→ **WORK ORDER**
In the data below, how many lines contain the string "first"? Give only the number.

[Version comparison data]
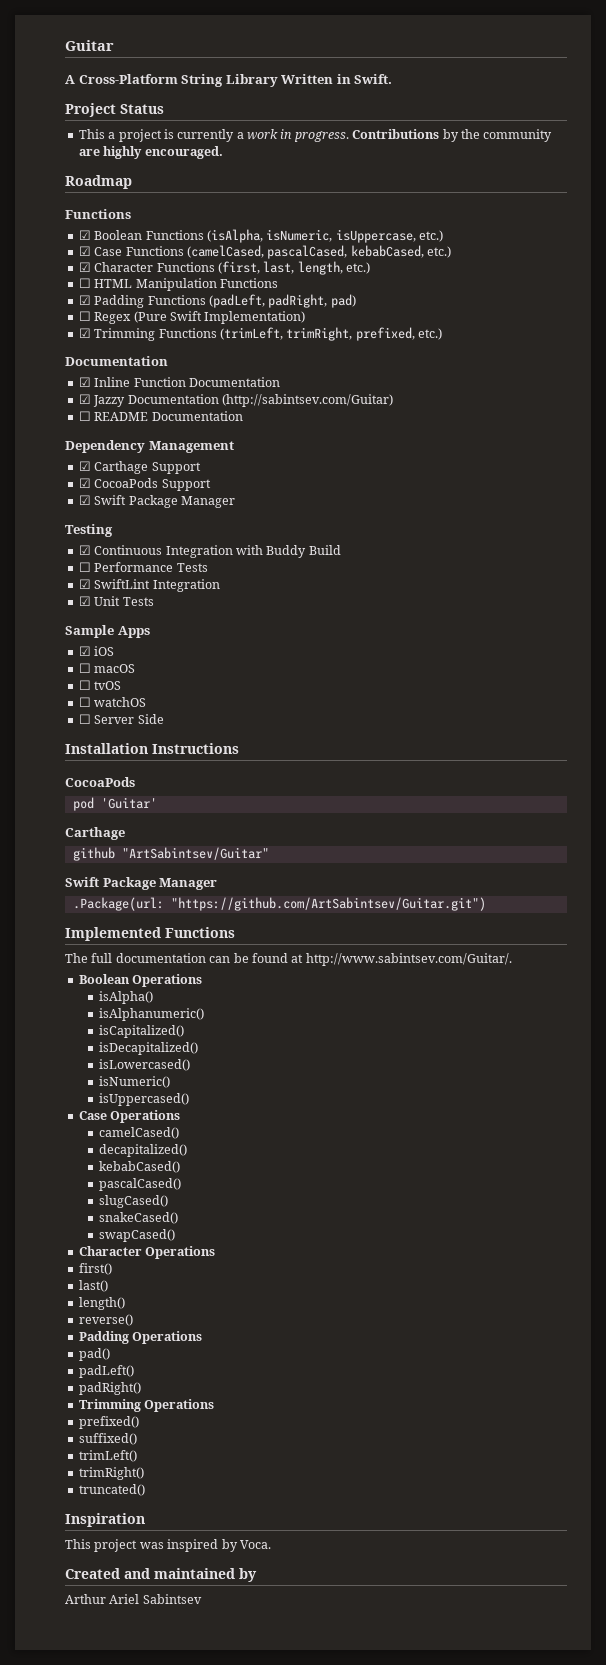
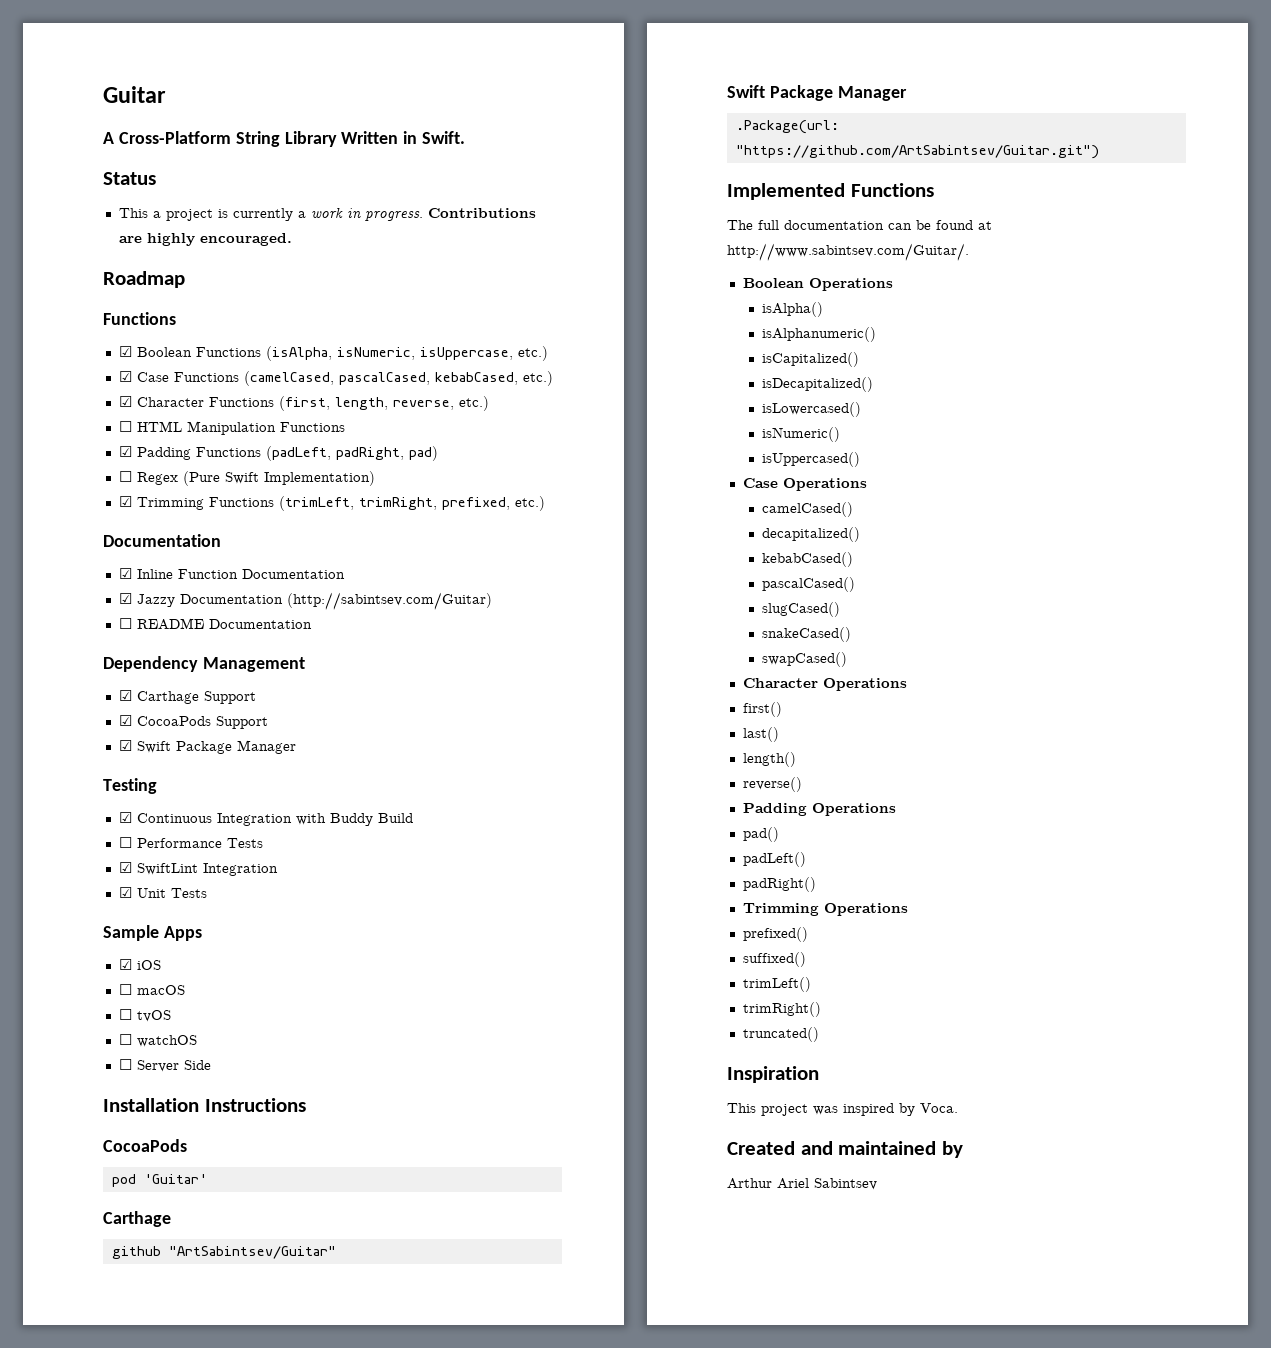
- Project Status
+ Status
- Contributions by the community are highly encouraged.
+ Contributions are highly encouraged.
- ☑ Character Functions (first, last, length, etc.)
+ ☑ Character Functions (first, length, reverse, etc.)

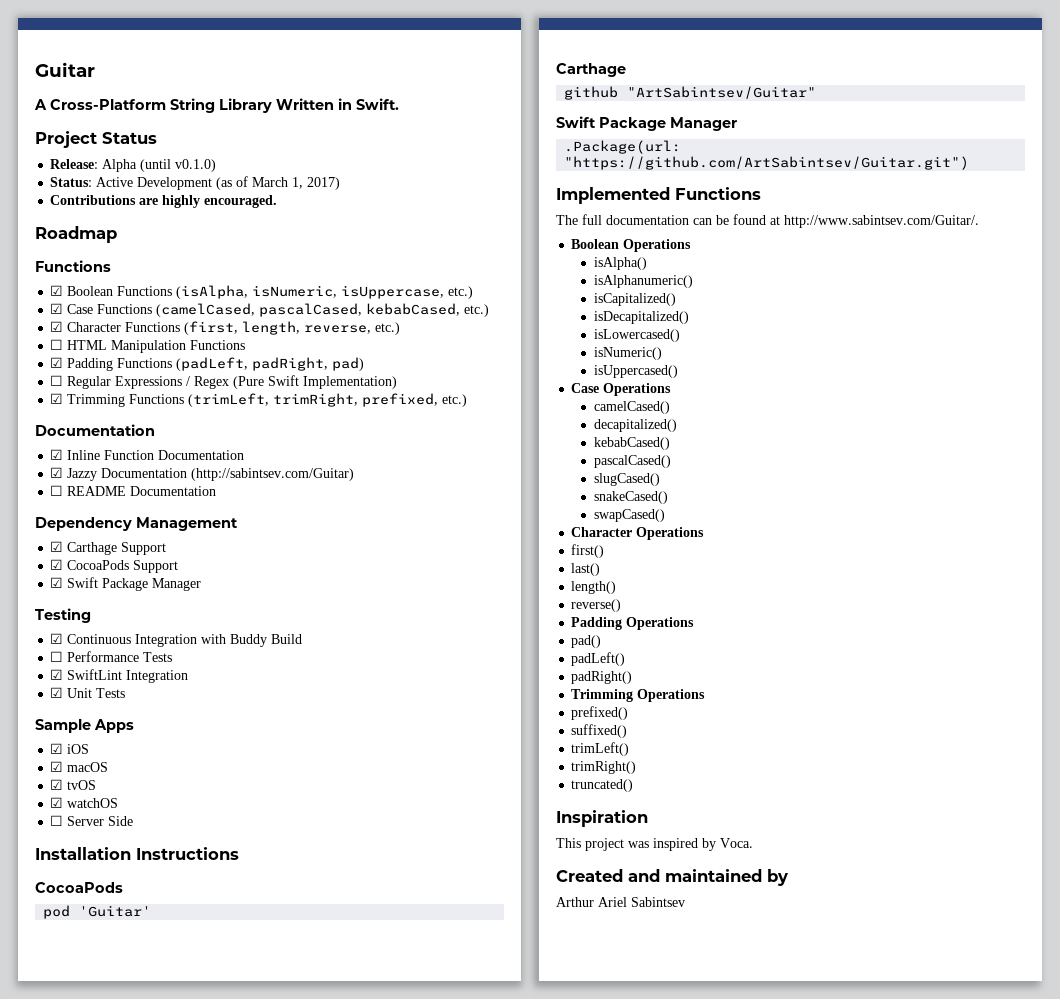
- Status
+ Project Status
- This a project is currently a work in progress. Contributions are highly encouraged.
+ Release: Alpha (until v0.1.0)
+ Status: Active Development (as of March 1, 2017)
+ Contributions are highly encouraged.
- ☐ Regex (Pure Swift Implementation)
+ ☐ Regular Expressions / Regex (Pure Swift Implementation)
- ☐ macOS
+ ☑ macOS
- ☐ tvOS
+ ☑ tvOS
- ☐ watchOS
+ ☑ watchOS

→ **REPLY**
2